Paco Mir reinventa a Barbieri en La Zarzuela

El miembro de Tricicle sube a escena el reestreno de ‘Galanteos en Venecia’

Cuando se abre el telón, solo hay un fondo negro con dos tristes bombillas que cuelgan de cables pelados. ¿Dónde está la opulenta Venecia? Solo hay que esperar un poco para que Paco Mir, director de escena, ponga sobre las tablas la magia de su visión para Galanteos en Venecia, de Barbieri, que abre el sábado la temporada del Teatro de la Zarzuela. Mir vuelve al madrileño teatro de la calle de Jovellanos con esta nueva producción tras las cinco reposiciones de Los sobrinos del Capitán Grant, que convirtió en una fiesta imaginativa hace cuatro años.

“No se ajusta mucho a mi estilo, aquí hay un poquito de humor pero es una combinación entre dramón venezolano y personajes muy cómicos. Y en esa cuerda floja me muevo, sin perder los orígenes, transformando un espectáculo con una música bellísima y una trama caduca en algo que se pueda ver sin sufrir”, dice Mir, que admite que si se hubiera dejado el libreto tal cual, “en el primer acto habría habido una desbandada”.

El miembro de Tricicle ha creado una historia que envuelve a la propia zarzuela: un rodaje en el que el público son extras, el teatro un plató y la escenografía se mueve para que desde las butacas se aprecie un efecto de travelling. Para completar esta historia, se han añadido unas líneas y retocado el texto, siempre respetando el original y tomando piezas musicales del propio Barbieri para aderezarla.

“Decidí convertir la zarzuela en un rodaje, algo que se ha hecho otras veces en la ópera, y hacer travellings. Pero como la cámara es el público y no podemos mover al público todo el rato, lo que hacemos es mover todo el escenario. Así vamos creando cambios constantes. Por ejemplo, en el segundo cuadro, que transcurre en un despacho, yo lo he convertido en siete despachos diferentes, lo que hace que haya siete cambios muy ingeniosos; y en el barco hemos hecho que la acción transcurra en varios camarotes”, cuenta Mir. Dieciocho personas que mueven un tetris de decorados, tras pasar las tres escenas iniciales a 30 después de la revisión de Mir. Por ejemplo, los edificios de Venecia de la primera parte acaban al final formando el barco de las últimas escenas.

Mir admite que hasta hace cuatro años no le gustaba especialmente la zarzuela. Ahora está fascinado por la belleza de la música del madrileño Barbieri, después de trabajar mano a mano con Cristóbal Soler, el director musical. “Barbieri, influido por los italianos, hace que su música suene a Verdi. Soler se ha apoyado en los escritos de Barbieri para profundizar en la obra y ha leído que el compositor decía que su música debía interpretarse como si fuese Mozart. Es que una zarzuela puede tocarse como si fuese Mozart, no tiene por qué ser siempre ese platillo y esos metales al galope”, explica el director de escena.

Galanteos en Venecia es una obra que no engaña: hay galanteos y pasan en Venecia.
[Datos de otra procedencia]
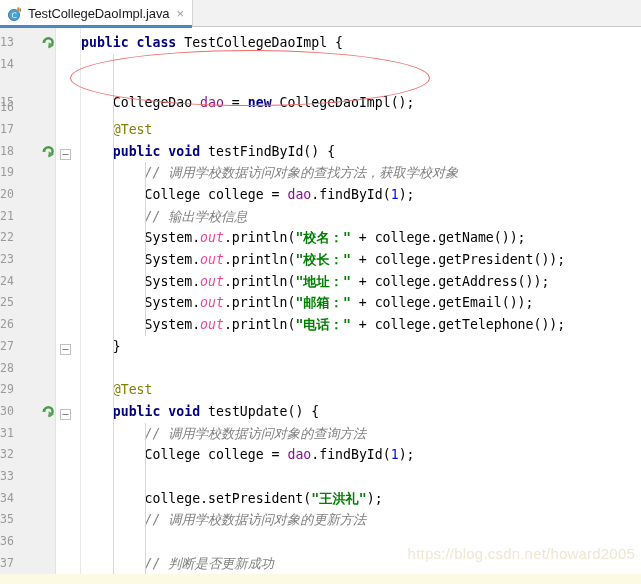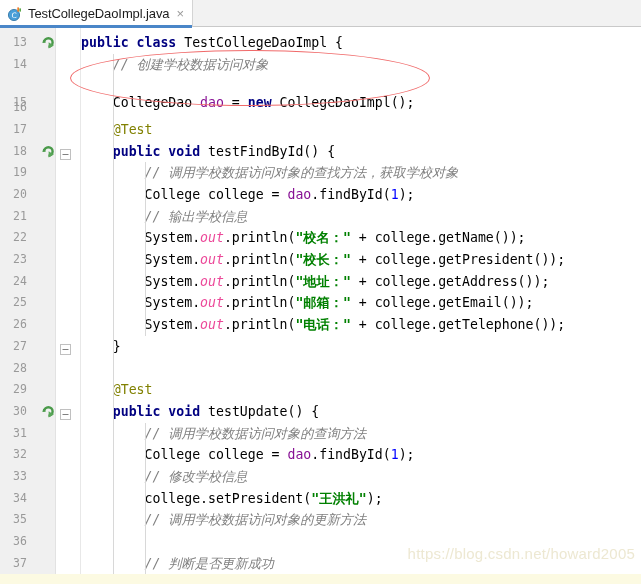"13" .lineno { text-align: center -> left }
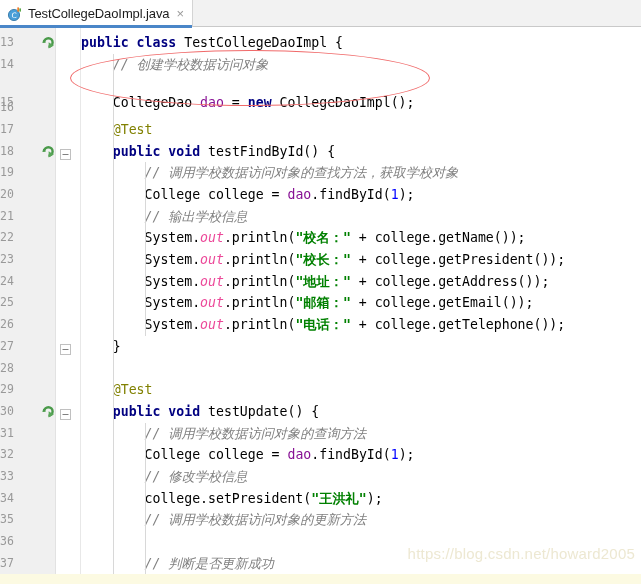"// 创建学校数据访问对象" div.codetext { html: <div><span> // 创建学校数据访问对象</span></div> -> none }
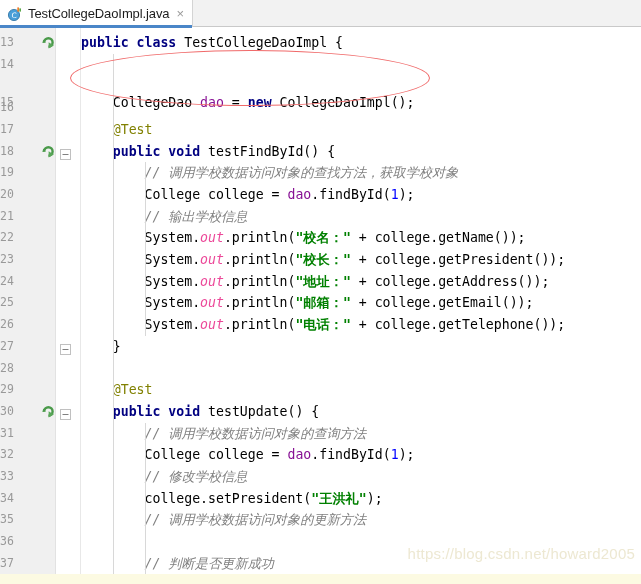"// 修改学校信息" div.codetext { html: <div><span> // 修改学校信息</span></div> -> none }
Es una mezcla entre drama plomizo —que ya no lo es— y personajes muy cómicos. Tiene que ser el rival de El Rey León, que la gente si tiene que elegir venga a ver Galanteos”, dice Mir sin complejos, tras reafirmar que dedicarse a una zarzuela es “uno de esos empleos que pagarías por poder tener”. Para él, en la zarzuela hay de todo, pero el peor enemigo del género es que, al contrario de la ópera, este sí lo entendemos. “En la zarzuela lo que pasa, si no está puesta al día, es que cuesta mucho de tragar. Es nuestro musical nacional, pero muchas veces se ha hecho con pocos medios y deprisa, lo que ha hecho que la gente se quede con esa imagen de zarzuelas de baratillo y casposas”.

La primera reposición desde 1853

Esta es la primera vez que se repone Galanteos en Venecia,una zarzuela que no ha vuelto a verse representada desde su estreno en 1853 en el Teatro Circo de Madrid. El reparto lo encabezan hoy José Antonio López y Cristina Faus, que encarnan a Don Juan y la Condesa en un elenco completamente español, con un trasfondo de cielos de nubes ligeras y atardeceres sobre los canales. "Esta zarzuela es muy importante en el recorrido de Barbieri. El compositor quiere recuperar el patrimonio musical folclórico español casándolo con la tradición italiana. Por eso he querido que fuera la apertura de esta nueva temporada, que no sabía que sería mi última", explica con nostalgia Paolo Pinamonti, quien deja la dirección del Teatro de la Zarzuela rumbo a Nápoles tras renunciar a su cargo un año antes del final del contrato. Le sustituirá el escenógrafo argentino Daniel Bianco.